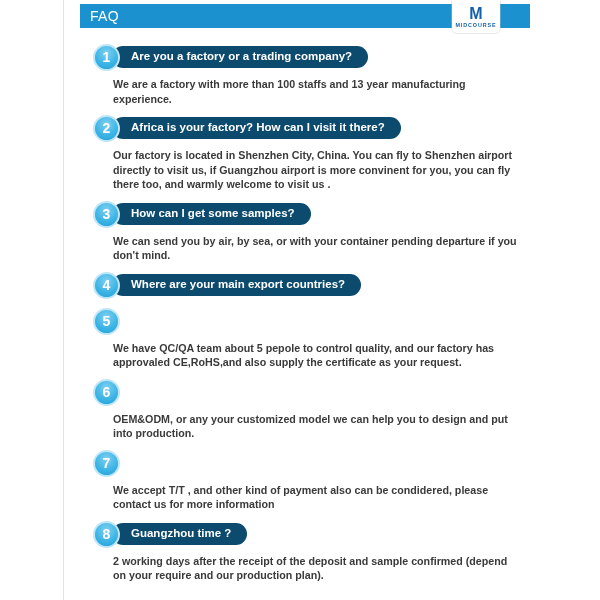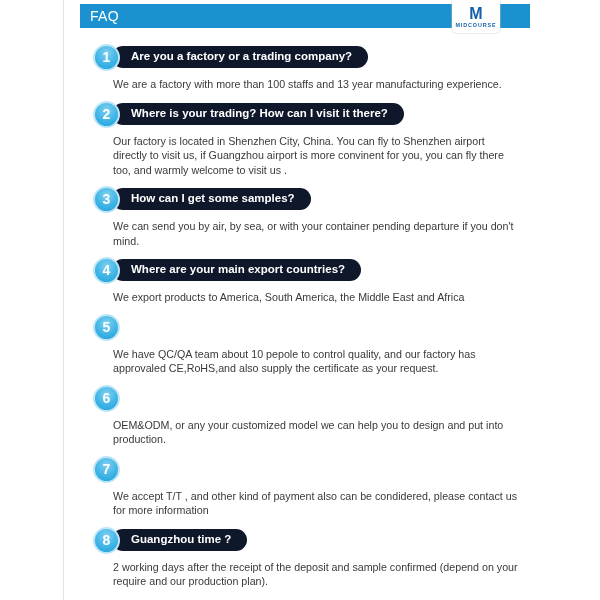"Are you a factory or" .q-pill { background: #0f172a -> #0c4a6e }
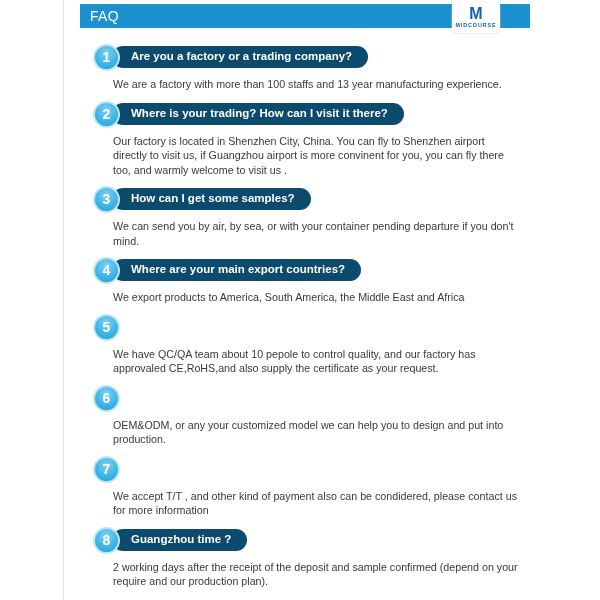"We are a factory with" .a-text { font-weight: none -> bold }
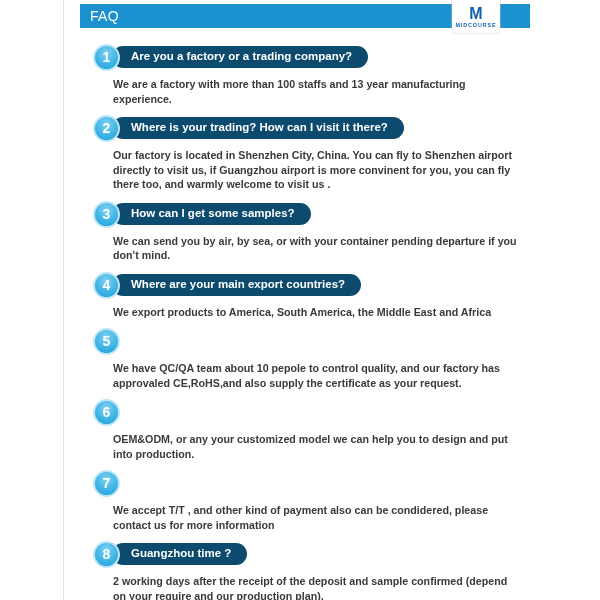"Where is your trading? How" span.q-text { text: Where is your trading -> Africa is your factory }
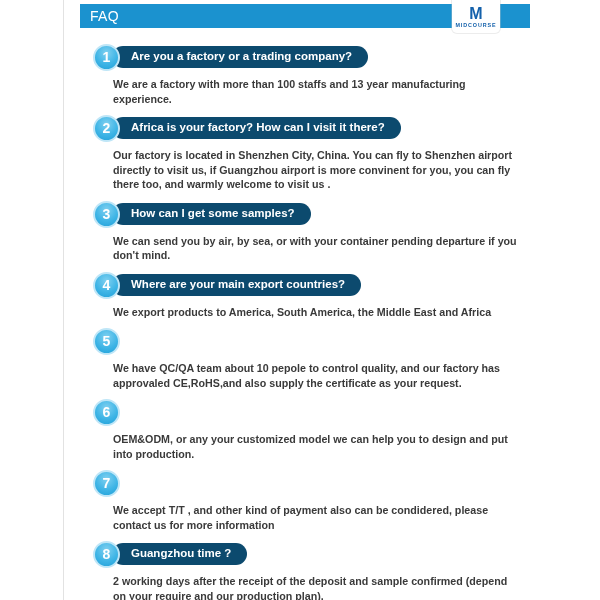"We export products to America," p.a-text { html: <p>We export products to America, South America, the Middle East and Africa</p> -> none }
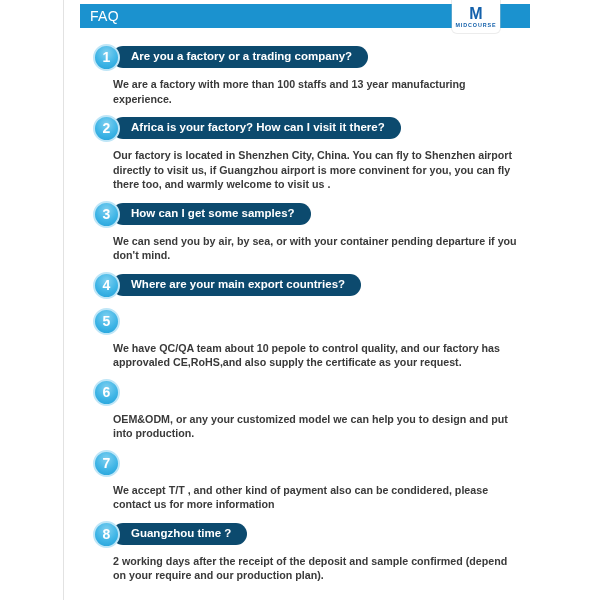"We have QC/QA team about" p.a-text { text: 10 -> 5 }
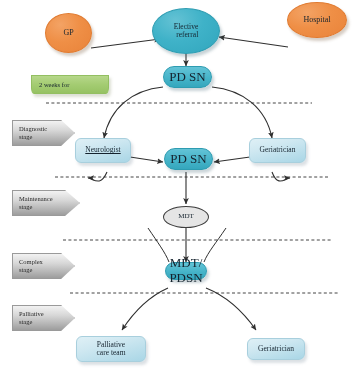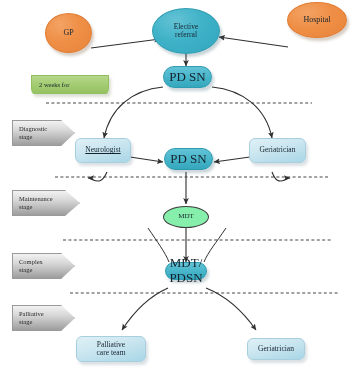"Elective" .ellipse-teal { text-align: none -> right }
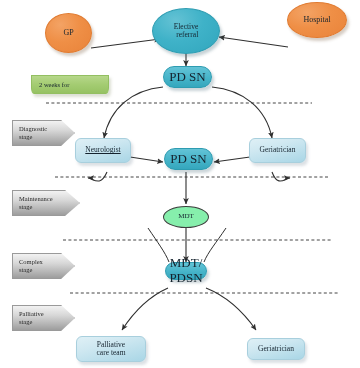"MDT" .oval-white { background: #86efac -> #e5e5e5 }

▬▬▬▬▬▬▬▬▬▬

▶ [To do]
Leave every picture out and return exactly the lines from the one holding "html: <p>We export" through the end of the records above, both ends included, and nothing more.

▶ [Written response]
"We export products to America," p.a-text { html: <p>We export products to America, South America, the Middle East and Africa</p> -> none }
"We have QC/QA team about" p.a-text { text: 10 -> 5 }
"Elective" .ellipse-teal { text-align: none -> right }
"MDT" .oval-white { background: #86efac -> #e5e5e5 }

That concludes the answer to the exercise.